(Items from a dataset)
__________________________________________________

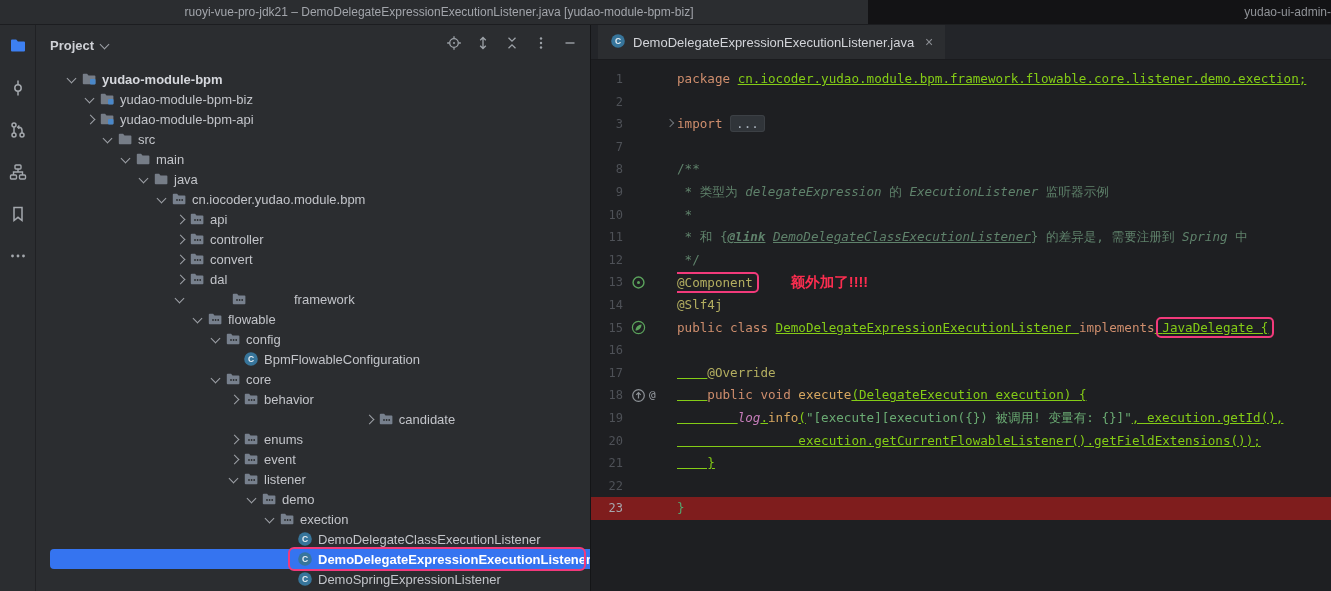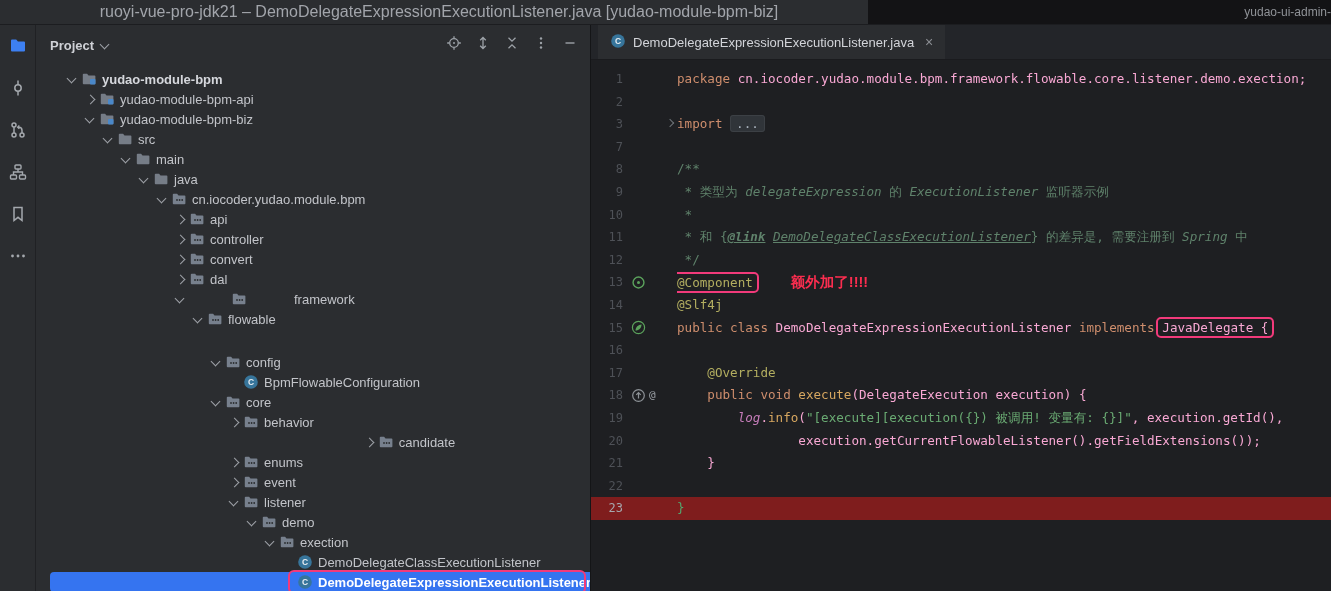--- a/index.html
+++ b/index.html
@@ -1,21 +1,21 @@
 <!DOCTYPE html>
 <html><head>
 <meta charset="utf-8">
 <style>
   * { margin:0; padding:0; box-sizing:border-box; }
   html,body{width:1331px;height:591px;overflow:hidden;background:#1E1F22;font-family:"Liberation Sans",sans-serif;}
 
   
   .titlebar{height:25px;display:flex;background:#2B2D30;border-bottom:1px solid #1C1D20;}
   .tb-left{width:868px;display:flex;align-items:center;justify-content:center;overflow:hidden;}
-  .tb-left span{color:#A2A5AB;font-size:16px;white-space:nowrap;padding-left:10px;}
+  .tb-left span{color:#A2A5AB;font-size:12px;white-space:nowrap;padding-left:10px;}
   .tb-right{flex:1;background:#131315;display:flex;align-items:center;justify-content:flex-end;overflow:hidden;}
   .tb-right span{color:#8F9297;font-size:12px;white-space:nowrap;}
 
   .main{display:flex;height:566px;}
 
   
   .activitybar{width:36px;background:#2B2D30;border-right:1px solid #202124;display:flex;flex-direction:column;align-items:center;padding-top:9px;gap:14px;flex:none;}
   .ab-item{width:28px;height:28px;display:flex;align-items:center;justify-content:center;border-radius:4px;cursor:pointer;}
 
   
@@ -50,21 +50,21 @@
   .cl{display:flex;height:22.6px;line-height:22.6px;white-space:pre;}
   .cl.current{background:#7f1d1d;}
   .ln{width:32px;text-align:right;color:#4E5157;flex:none;font-size:12px;}
   .cl.current .ln{color:#A6A8AD;}
   .gut{width:54px;flex:none;display:flex;align-items:center;padding-left:8px;gap:3px;position:relative;}
   .fold-chev{position:absolute;right:4px;top:50%;margin-top:-4px;width:6px;height:6px;border-right:1.4px solid #6E7479;border-top:1.4px solid #6E7479;transform:rotate(45deg);}
   .code{flex:1;white-space:pre;overflow:hidden;}
   .gut-at{color:#9DA2A8;font-size:11px;font-family:"DejaVu Sans Mono",monospace;}
 
   .tk-kw{color:#CF8E6D;}
-  .tk-pl{color:#f9a8d4;}
+  .tk-pl{color:#84cc16;text-decoration:underline;}
   .tk-doc{color:#5F826B;}
   .tk-docI{color:#5F826B;font-style:italic;}
   .tk-docTag{color:#5F826B;font-weight:bold;font-style:italic;text-decoration:underline;}
   .tk-docRef{color:#5F826B;font-style:italic;text-decoration:underline;}
   .tk-ann{color:#B3AE60;text-align:center;}
   .tk-str{color:#6AAB73;}
   .tk-meth{color:#D7A760;}
   .tk-field{color:#C77DBB;font-style:italic;}
   .tk-brace{color:#52A86F;}
   .tk-fold{color:#A9B2BC;background:#303439;border:1px solid #3C4045;border-radius:3px;padding:0 5px;}
@@ -171,38 +171,38 @@
           <span class="chev open"></span>
           <span class="ticon">
             <svg width="16" height="16" viewBox="0 0 16 16">
               <path d="M1.8 3.6 a0.9 0.9 0 0 1 0.9 -0.9 h3.4 l1.4 1.7 h6 a0.9 0.9 0 0 1 0.9 0.9 v7 a0.9 0.9 0 0 1 -0.9 0.9 H2.7 a0.9 0.9 0 0 1 -0.9 -0.9 z" fill="#767D87"></path>
               <rect x="9" y="8" width="5.5" height="5.5" rx="1" fill="#4A88C9"></rect>
             </svg>
           </span>
           <span class="tlabel">yudao-module-bpm</span>
         </div>
         <div class="tree-row" style="padding-left: 46px;">
-          <span class="chev closed"></span>
+          <span class="chev open"></span>
           <span class="ticon">
             <svg width="16" height="16" viewBox="0 0 16 16">
               <path d="M1.8 3.6 a0.9 0.9 0 0 1 0.9 -0.9 h3.4 l1.4 1.7 h6 a0.9 0.9 0 0 1 0.9 0.9 v7 a0.9 0.9 0 0 1 -0.9 0.9 H2.7 a0.9 0.9 0 0 1 -0.9 -0.9 z" fill="#767D87"></path>
               <rect x="9" y="8" width="5.5" height="5.5" rx="1" fill="#4A88C9"></rect>
             </svg>
           </span>
-          <span class="tlabel">yudao-module-bpm-api</span>
+          <span class="tlabel">yudao-module-bpm-biz</span>
         </div>
         <div class="tree-row" style="padding-left: 46px;">
-          <span class="chev open"></span>
+          <span class="chev closed"></span>
           <span class="ticon">
             <svg width="16" height="16" viewBox="0 0 16 16">
               <path d="M1.8 3.6 a0.9 0.9 0 0 1 0.9 -0.9 h3.4 l1.4 1.7 h6 a0.9 0.9 0 0 1 0.9 0.9 v7 a0.9 0.9 0 0 1 -0.9 0.9 H2.7 a0.9 0.9 0 0 1 -0.9 -0.9 z" fill="#767D87"></path>
               <rect x="9" y="8" width="5.5" height="5.5" rx="1" fill="#4A88C9"></rect>
             </svg>
           </span>
-          <span class="tlabel">yudao-module-bpm-biz</span>
+          <span class="tlabel">yudao-module-bpm-api</span>
         </div>
         <div class="tree-row" style="padding-left: 64px;">
           <span class="chev open"></span>
           <span class="ticon">
             <svg width="16" height="16" viewBox="0 0 16 16">
               <path d="M1.8 3.6 a0.9 0.9 0 0 1 0.9 -0.9 h3.4 l1.4 1.7 h6 a0.9 0.9 0 0 1 0.9 0.9 v7 a0.9 0.9 0 0 1 -0.9 0.9 H2.7 a0.9 0.9 0 0 1 -0.9 -0.9 z" fill="#767D87"></path>
             </svg>
           </span>
           <span class="tlabel">src</span>
         </div>
@@ -301,21 +301,21 @@
           <span class="ticon">
             <svg width="16" height="16" viewBox="0 0 16 16">
               <path d="M1.8 3.6 a0.9 0.9 0 0 1 0.9 -0.9 h3.4 l1.4 1.7 h6 a0.9 0.9 0 0 1 0.9 0.9 v7 a0.9 0.9 0 0 1 -0.9 0.9 H2.7 a0.9 0.9 0 0 1 -0.9 -0.9 z" fill="#77808D"></path>
               <circle cx="6" cy="9" r="0.9" fill="#2B2D30"></circle>
               <circle cx="8.6" cy="9" r="0.9" fill="#2B2D30"></circle>
               <circle cx="11.2" cy="9" r="0.9" fill="#2B2D30"></circle>
             </svg>
           </span>
           <span class="tlabel">flowable</span>
         </div>
-        <div class="tree-row" style="padding-left: 172px; margin-top: 23px;">
+        <div class="tree-row" style="padding-left: 172px;">
           <span class="chev open"></span>
           <span class="ticon">
             <svg width="16" height="16" viewBox="0 0 16 16">
               <path d="M1.8 3.6 a0.9 0.9 0 0 1 0.9 -0.9 h3.4 l1.4 1.7 h6 a0.9 0.9 0 0 1 0.9 0.9 v7 a0.9 0.9 0 0 1 -0.9 0.9 H2.7 a0.9 0.9 0 0 1 -0.9 -0.9 z" fill="#77808D"></path>
               <circle cx="6" cy="9" r="0.9" fill="#2B2D30"></circle>
               <circle cx="8.6" cy="9" r="0.9" fill="#2B2D30"></circle>
               <circle cx="11.2" cy="9" r="0.9" fill="#2B2D30"></circle>
             </svg>
           </span>
           <span class="tlabel">config</span>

__________________________________________________

■ TASK DETAILS
Wherever the string "left" occurs in the data, copy the line that holds it.

■ RESPONSE TO THE TASK
   .tb-left{width:868px;display:flex;align-items:center;justify-content:center;overflow:hidden;}
-  .tb-left span{color:#A2A5AB;font-size:16px;white-space:nowrap;padding-left:10px;}
+  .tb-left span{color:#A2A5AB;font-size:12px;white-space:nowrap;padding-left:10px;}
   .gut{width:54px;flex:none;display:flex;align-items:center;padding-left:8px;gap:3px;position:relative;}
         <div class="tree-row" style="padding-left: 46px;">
         <div class="tree-row" style="padding-left: 46px;">
         <div class="tree-row" style="padding-left: 64px;">
-        <div class="tree-row" style="padding-left: 172px; margin-top: 23px;">
+        <div class="tree-row" style="padding-left: 172px;">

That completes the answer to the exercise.